Any deals or incentives the corporation offers to companies will have to be approved by DCEO, and Rauner said he believes it will be able to act independently.
“The new corporation is going to be able to go out and be as aggressive and creative and recruit the people that they need to and whatever salaries they need to pay,” Rauner said. “They won’t be encumbered by the bureaucracy and the limitations that government has to operate under, but in the end, every deal, every transaction that binds the taxpayers and the people of Illinois will be approved by the Department of Commerce, and they will make their own decisions.”
In his remarks, Rauner said ILBEDC would be subject to same Freedom of Information Act requirements to turn over documents and records when requested. But DCEO director Jim Schultz seemed to contradict Rauner’s statements after the speech.

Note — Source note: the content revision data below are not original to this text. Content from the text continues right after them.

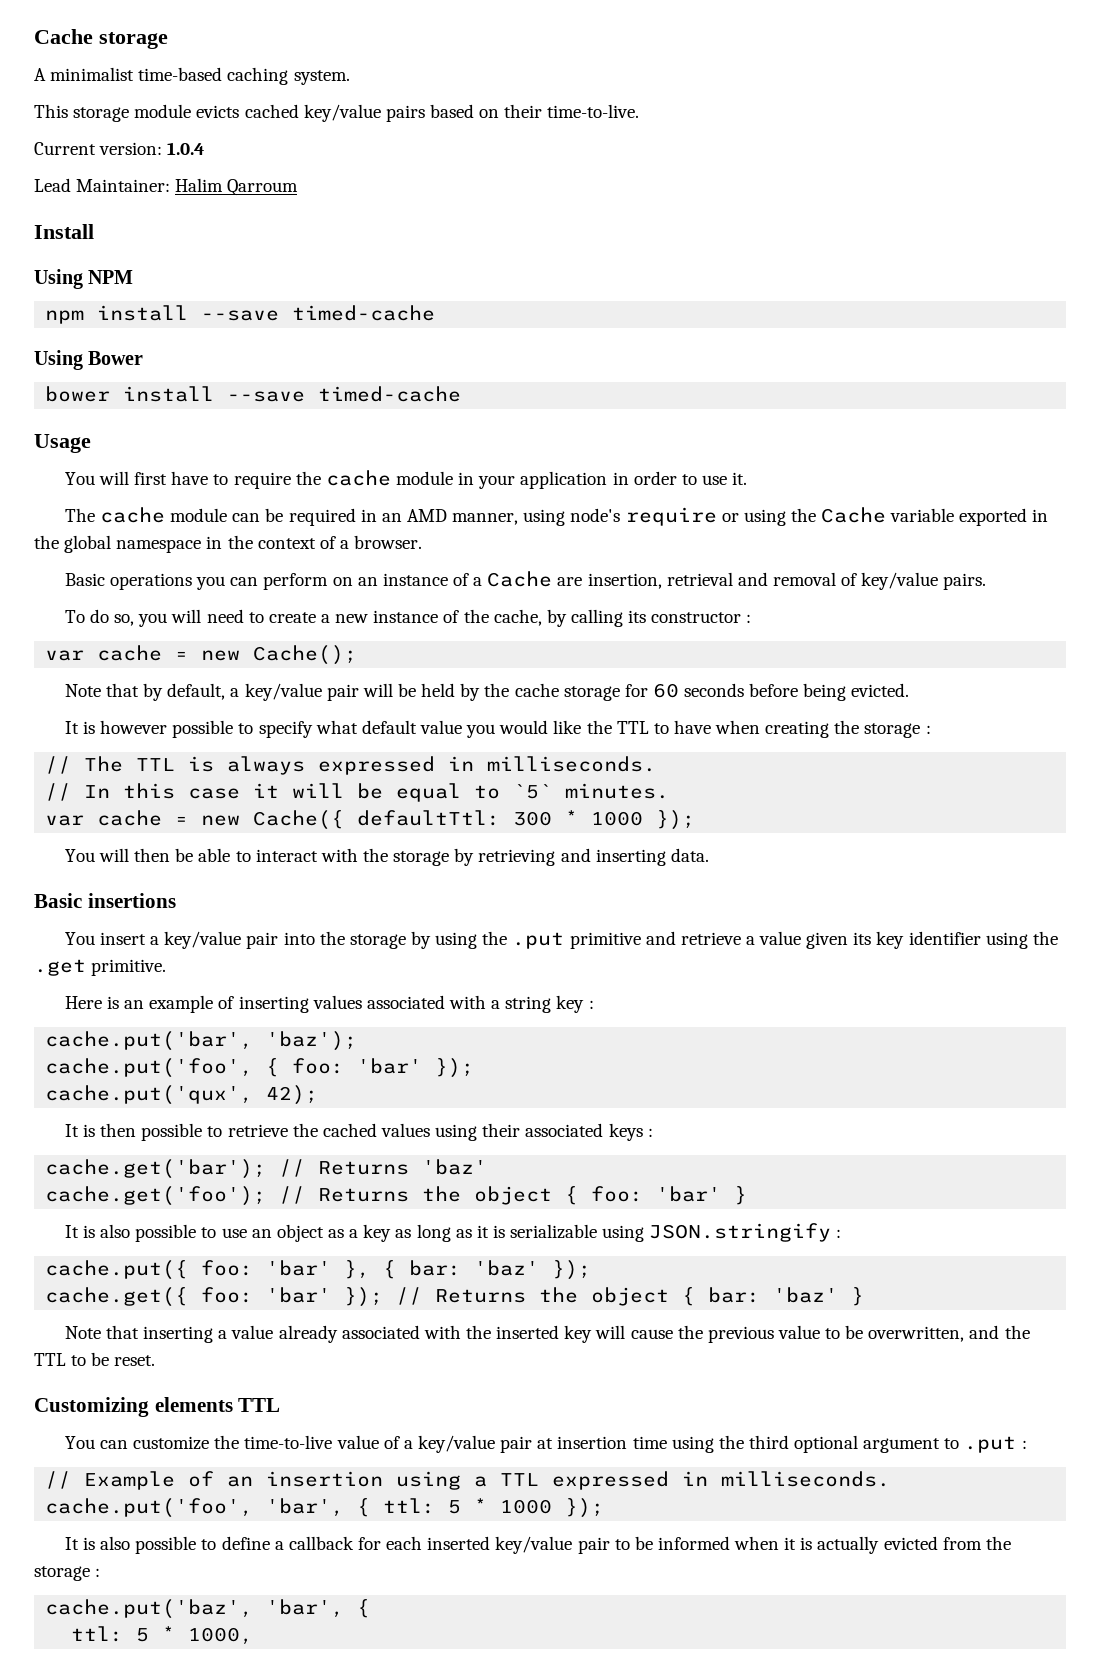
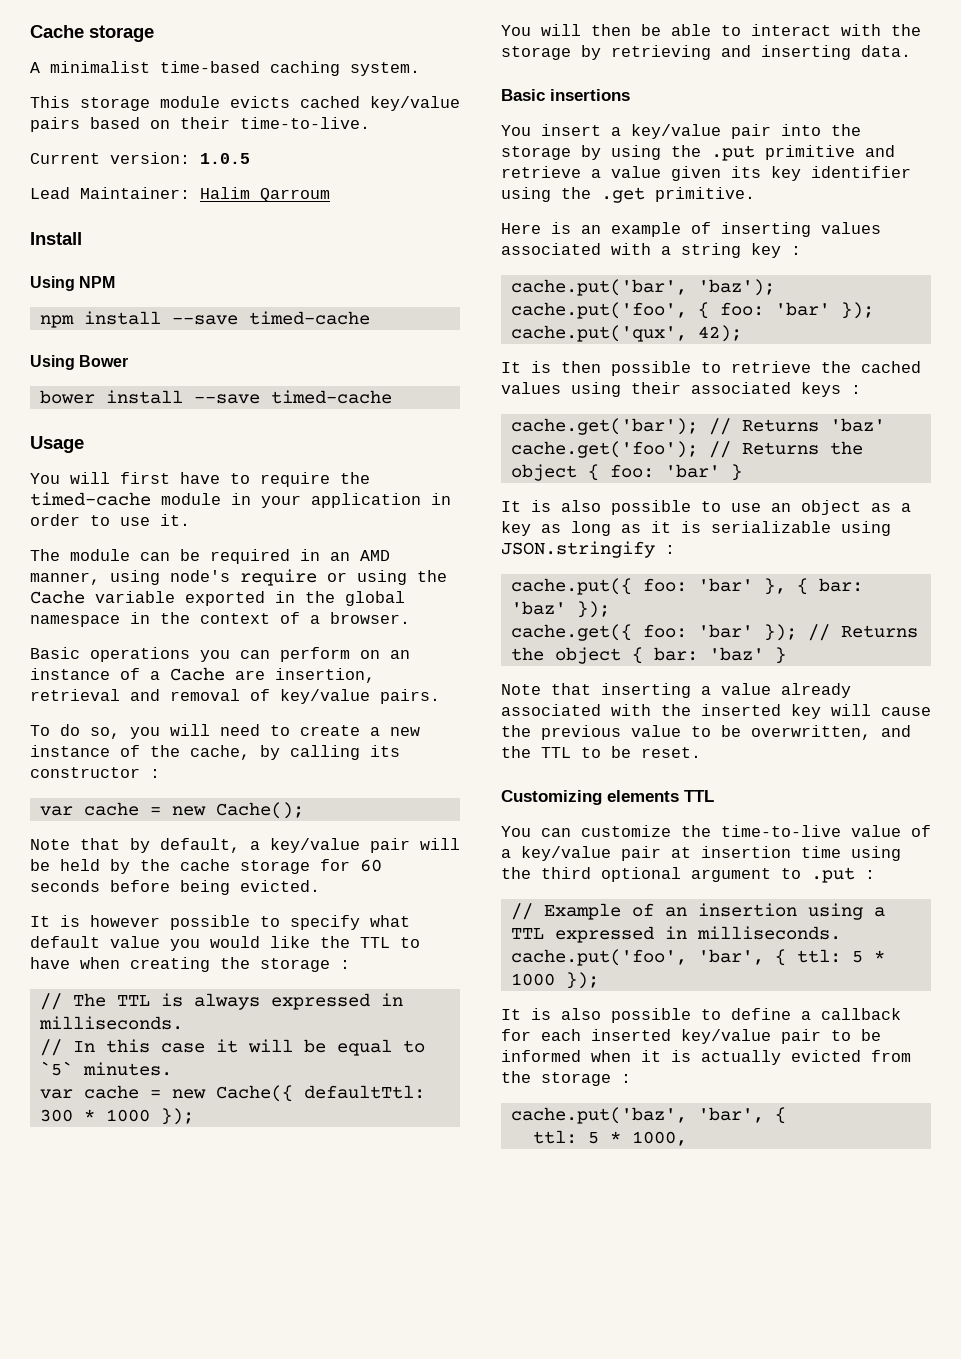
- Current version: 1.0.4
+ Current version: 1.0.5
- You will first have to require the cache module in your application in order to use it.
+ You will first have to require the timed-cache module in your application in order to use it.
- The cache module can be required in an AMD manner, using node's require or using the Cache variable exported in the global namespace in the context of a browser.
+ The module can be required in an AMD manner, using node's require or using the Cache variable exported in the global namespace in the context of a browser.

“The executive order does not require that,” Schultz said when asked if the corporation was subject to FOIA requests. “We’re going to post all of our board minutes. Any grants or tax incentives that we negotiate will be posted online. So effectively, addressing the FOIA would be subject to audit. We’re going to post all the…donations and what they’ve made to corporations, so it’s effectively going to be the equivalent of FOIA without the requirements of FOIA.”
Transparency with this kind of public-private partnership has been an issue with Democratic state lawmakers.
“Our main concern has been that public accountability follow public dollars,” said John Patterson, spokesman for Senate President John Cullerton. “We hope the governor shares that as a priority if he is moving forward on his own.”

As for the new corporation’s funding source, a DCEO press release from last week said, “The formation of the ILBEDC and its
operations at least through FY16 will be funded entirely with private donations.”